> **Task to complete**: Reproduce the records below word for word.

Records for this task Start Marker

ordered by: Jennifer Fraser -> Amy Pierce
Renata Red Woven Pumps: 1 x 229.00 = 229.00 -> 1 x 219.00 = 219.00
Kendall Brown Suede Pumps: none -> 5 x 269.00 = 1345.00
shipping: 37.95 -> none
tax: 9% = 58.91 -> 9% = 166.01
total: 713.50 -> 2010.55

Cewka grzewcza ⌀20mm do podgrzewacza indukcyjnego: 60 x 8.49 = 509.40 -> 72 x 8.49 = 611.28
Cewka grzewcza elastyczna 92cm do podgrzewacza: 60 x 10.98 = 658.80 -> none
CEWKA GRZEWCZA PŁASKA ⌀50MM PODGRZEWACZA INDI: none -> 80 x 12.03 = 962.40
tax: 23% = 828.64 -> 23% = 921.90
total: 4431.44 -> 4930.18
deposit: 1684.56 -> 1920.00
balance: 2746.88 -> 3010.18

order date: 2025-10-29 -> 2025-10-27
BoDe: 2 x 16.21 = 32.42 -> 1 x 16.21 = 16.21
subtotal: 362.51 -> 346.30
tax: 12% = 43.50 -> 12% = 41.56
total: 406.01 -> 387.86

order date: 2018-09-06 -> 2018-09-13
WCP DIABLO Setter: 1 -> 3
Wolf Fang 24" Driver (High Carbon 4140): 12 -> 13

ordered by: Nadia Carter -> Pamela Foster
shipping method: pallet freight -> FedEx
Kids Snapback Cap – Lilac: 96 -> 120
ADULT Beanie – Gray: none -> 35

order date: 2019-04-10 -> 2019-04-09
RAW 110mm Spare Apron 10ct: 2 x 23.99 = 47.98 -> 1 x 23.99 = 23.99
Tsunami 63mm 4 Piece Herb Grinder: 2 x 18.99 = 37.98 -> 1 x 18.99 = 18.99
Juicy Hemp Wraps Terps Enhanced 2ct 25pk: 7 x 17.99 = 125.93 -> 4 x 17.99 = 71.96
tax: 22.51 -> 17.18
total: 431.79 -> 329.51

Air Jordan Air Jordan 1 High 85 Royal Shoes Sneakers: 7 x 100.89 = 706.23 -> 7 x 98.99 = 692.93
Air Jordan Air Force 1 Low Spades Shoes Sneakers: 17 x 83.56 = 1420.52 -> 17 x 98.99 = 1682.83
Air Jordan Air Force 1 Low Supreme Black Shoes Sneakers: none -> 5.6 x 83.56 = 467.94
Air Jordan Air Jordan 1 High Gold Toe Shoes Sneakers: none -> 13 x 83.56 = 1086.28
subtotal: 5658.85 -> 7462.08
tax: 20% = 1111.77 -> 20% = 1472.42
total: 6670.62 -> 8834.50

Records for this task End Marker

> **Solution to this problem**:
ordered by: Jennifer Fraser -> Amy Pierce
Renata Red Woven Pumps: 1 x 229.00 = 229.00 -> 1 x 219.00 = 219.00
Kendall Brown Suede Pumps: none -> 5 x 269.00 = 1345.00
shipping: 37.95 -> none
tax: 9% = 58.91 -> 9% = 166.01
total: 713.50 -> 2010.55

Cewka grzewcza ⌀20mm do podgrzewacza indukcyjnego: 60 x 8.49 = 509.40 -> 72 x 8.49 = 611.28
Cewka grzewcza elastyczna 92cm do podgrzewacza: 60 x 10.98 = 658.80 -> none
CEWKA GRZEWCZA PŁASKA ⌀50MM PODGRZEWACZA INDI: none -> 80 x 12.03 = 962.40
tax: 23% = 828.64 -> 23% = 921.90
total: 4431.44 -> 4930.18
deposit: 1684.56 -> 1920.00
balance: 2746.88 -> 3010.18

order date: 2025-10-29 -> 2025-10-27
BoDe: 2 x 16.21 = 32.42 -> 1 x 16.21 = 16.21
subtotal: 362.51 -> 346.30
tax: 12% = 43.50 -> 12% = 41.56
total: 406.01 -> 387.86

order date: 2018-09-06 -> 2018-09-13
WCP DIABLO Setter: 1 -> 3
Wolf Fang 24" Driver (High Carbon 4140): 12 -> 13

ordered by: Nadia Carter -> Pamela Foster
shipping method: pallet freight -> FedEx
Kids Snapback Cap – Lilac: 96 -> 120
ADULT Beanie – Gray: none -> 35

order date: 2019-04-10 -> 2019-04-09
RAW 110mm Spare Apron 10ct: 2 x 23.99 = 47.98 -> 1 x 23.99 = 23.99
Tsunami 63mm 4 Piece Herb Grinder: 2 x 18.99 = 37.98 -> 1 x 18.99 = 18.99
Juicy Hemp Wraps Terps Enhanced 2ct 25pk: 7 x 17.99 = 125.93 -> 4 x 17.99 = 71.96
tax: 22.51 -> 17.18
total: 431.79 -> 329.51

Air Jordan Air Jordan 1 High 85 Royal Shoes Sneakers: 7 x 100.89 = 706.23 -> 7 x 98.99 = 692.93
Air Jordan Air Force 1 Low Spades Shoes Sneakers: 17 x 83.56 = 1420.52 -> 17 x 98.99 = 1682.83
Air Jordan Air Force 1 Low Supreme Black Shoes Sneakers: none -> 5.6 x 83.56 = 467.94
Air Jordan Air Jordan 1 High Gold Toe Shoes Sneakers: none -> 13 x 83.56 = 1086.28
subtotal: 5658.85 -> 7462.08
tax: 20% = 1111.77 -> 20% = 1472.42
total: 6670.62 -> 8834.50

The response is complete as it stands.